GIVEN INFORMATION ▸
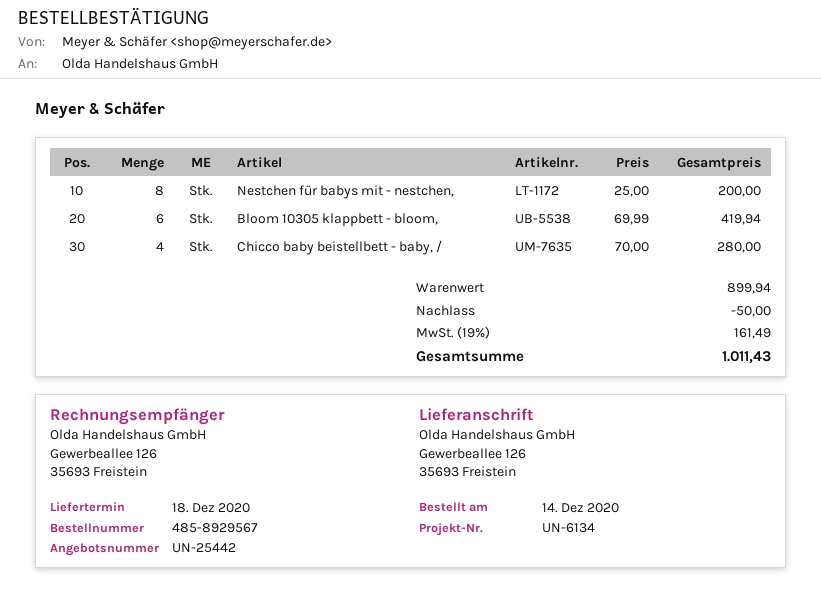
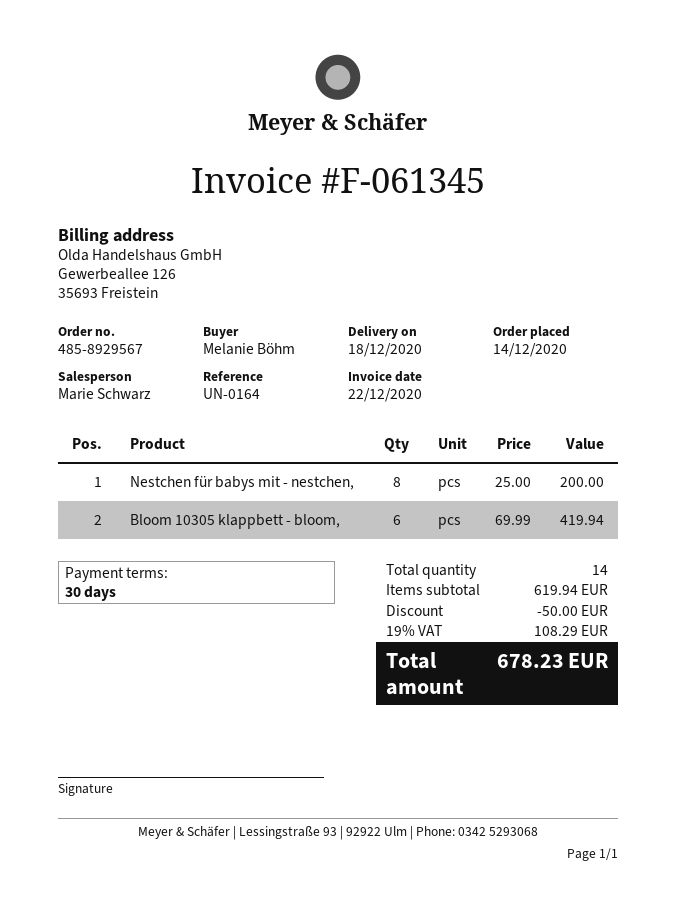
reference: UN-6134 -> UN-0164
Chicco baby beistellbett - baby, /: 4 x 70.00 = 280.00 -> none
subtotal: 899.94 -> 619.94
tax: 19% = 161.49 -> 19% = 108.29
total: 1011.43 -> 678.23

AIM OF THE TASK ▸
Would you please set down the lines from the one with "subtotal: 899.94 -> 619.94" to the end of the data above, exactly and without any other lines?

RESULT FOR THIS TASK ▸
subtotal: 899.94 -> 619.94
tax: 19% = 161.49 -> 19% = 108.29
total: 1011.43 -> 678.23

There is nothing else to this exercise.